Start of Excerpted data

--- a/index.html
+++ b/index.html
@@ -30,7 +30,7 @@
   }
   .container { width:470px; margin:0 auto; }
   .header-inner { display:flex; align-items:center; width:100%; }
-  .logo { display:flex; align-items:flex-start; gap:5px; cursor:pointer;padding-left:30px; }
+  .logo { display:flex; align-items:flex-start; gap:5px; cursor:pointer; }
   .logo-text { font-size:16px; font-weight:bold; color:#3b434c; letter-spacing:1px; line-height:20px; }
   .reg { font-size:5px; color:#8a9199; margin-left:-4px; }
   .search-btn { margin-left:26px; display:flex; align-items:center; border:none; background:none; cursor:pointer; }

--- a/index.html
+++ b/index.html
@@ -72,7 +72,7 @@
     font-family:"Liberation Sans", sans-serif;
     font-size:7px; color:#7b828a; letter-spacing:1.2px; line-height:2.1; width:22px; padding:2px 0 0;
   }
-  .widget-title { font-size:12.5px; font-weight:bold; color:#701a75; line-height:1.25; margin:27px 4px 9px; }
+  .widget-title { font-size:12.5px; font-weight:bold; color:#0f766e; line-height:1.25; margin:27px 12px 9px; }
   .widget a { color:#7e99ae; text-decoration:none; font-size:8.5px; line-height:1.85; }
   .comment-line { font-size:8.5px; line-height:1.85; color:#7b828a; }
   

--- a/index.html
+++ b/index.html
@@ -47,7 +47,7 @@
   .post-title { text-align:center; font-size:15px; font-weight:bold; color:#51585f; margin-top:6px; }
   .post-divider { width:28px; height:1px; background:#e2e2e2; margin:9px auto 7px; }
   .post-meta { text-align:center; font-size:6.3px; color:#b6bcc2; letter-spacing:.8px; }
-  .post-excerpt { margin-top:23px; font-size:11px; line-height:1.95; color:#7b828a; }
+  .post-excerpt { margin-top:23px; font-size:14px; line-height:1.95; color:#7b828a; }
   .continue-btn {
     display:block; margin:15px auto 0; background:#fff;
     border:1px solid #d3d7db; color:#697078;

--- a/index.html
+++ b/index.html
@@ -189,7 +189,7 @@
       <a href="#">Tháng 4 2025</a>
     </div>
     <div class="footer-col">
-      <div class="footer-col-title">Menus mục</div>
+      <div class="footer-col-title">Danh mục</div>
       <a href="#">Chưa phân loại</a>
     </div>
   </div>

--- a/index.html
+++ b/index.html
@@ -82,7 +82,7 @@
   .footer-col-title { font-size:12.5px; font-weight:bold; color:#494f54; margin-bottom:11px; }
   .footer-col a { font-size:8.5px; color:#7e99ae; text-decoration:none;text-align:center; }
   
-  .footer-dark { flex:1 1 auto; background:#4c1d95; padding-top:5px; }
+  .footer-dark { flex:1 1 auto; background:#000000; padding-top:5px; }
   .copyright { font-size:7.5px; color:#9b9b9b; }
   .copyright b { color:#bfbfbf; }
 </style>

End of Excerpted data

◆ **Required work**
Restate the data above word for word.

◆ **Written answer**
--- a/index.html
+++ b/index.html
@@ -30,7 +30,7 @@
   }
   .container { width:470px; margin:0 auto; }
   .header-inner { display:flex; align-items:center; width:100%; }
-  .logo { display:flex; align-items:flex-start; gap:5px; cursor:pointer;padding-left:30px; }
+  .logo { display:flex; align-items:flex-start; gap:5px; cursor:pointer; }
   .logo-text { font-size:16px; font-weight:bold; color:#3b434c; letter-spacing:1px; line-height:20px; }
   .reg { font-size:5px; color:#8a9199; margin-left:-4px; }
   .search-btn { margin-left:26px; display:flex; align-items:center; border:none; background:none; cursor:pointer; }

--- a/index.html
+++ b/index.html
@@ -72,7 +72,7 @@
     font-family:"Liberation Sans", sans-serif;
     font-size:7px; color:#7b828a; letter-spacing:1.2px; line-height:2.1; width:22px; padding:2px 0 0;
   }
-  .widget-title { font-size:12.5px; font-weight:bold; color:#701a75; line-height:1.25; margin:27px 4px 9px; }
+  .widget-title { font-size:12.5px; font-weight:bold; color:#0f766e; line-height:1.25; margin:27px 12px 9px; }
   .widget a { color:#7e99ae; text-decoration:none; font-size:8.5px; line-height:1.85; }
   .comment-line { font-size:8.5px; line-height:1.85; color:#7b828a; }
   

--- a/index.html
+++ b/index.html
@@ -47,7 +47,7 @@
   .post-title { text-align:center; font-size:15px; font-weight:bold; color:#51585f; margin-top:6px; }
   .post-divider { width:28px; height:1px; background:#e2e2e2; margin:9px auto 7px; }
   .post-meta { text-align:center; font-size:6.3px; color:#b6bcc2; letter-spacing:.8px; }
-  .post-excerpt { margin-top:23px; font-size:11px; line-height:1.95; color:#7b828a; }
+  .post-excerpt { margin-top:23px; font-size:14px; line-height:1.95; color:#7b828a; }
   .continue-btn {
     display:block; margin:15px auto 0; background:#fff;
     border:1px solid #d3d7db; color:#697078;

--- a/index.html
+++ b/index.html
@@ -189,7 +189,7 @@
       <a href="#">Tháng 4 2025</a>
     </div>
     <div class="footer-col">
-      <div class="footer-col-title">Menus mục</div>
+      <div class="footer-col-title">Danh mục</div>
       <a href="#">Chưa phân loại</a>
     </div>
   </div>

--- a/index.html
+++ b/index.html
@@ -82,7 +82,7 @@
   .footer-col-title { font-size:12.5px; font-weight:bold; color:#494f54; margin-bottom:11px; }
   .footer-col a { font-size:8.5px; color:#7e99ae; text-decoration:none;text-align:center; }
   
-  .footer-dark { flex:1 1 auto; background:#4c1d95; padding-top:5px; }
+  .footer-dark { flex:1 1 auto; background:#000000; padding-top:5px; }
   .copyright { font-size:7.5px; color:#9b9b9b; }
   .copyright b { color:#bfbfbf; }
 </style>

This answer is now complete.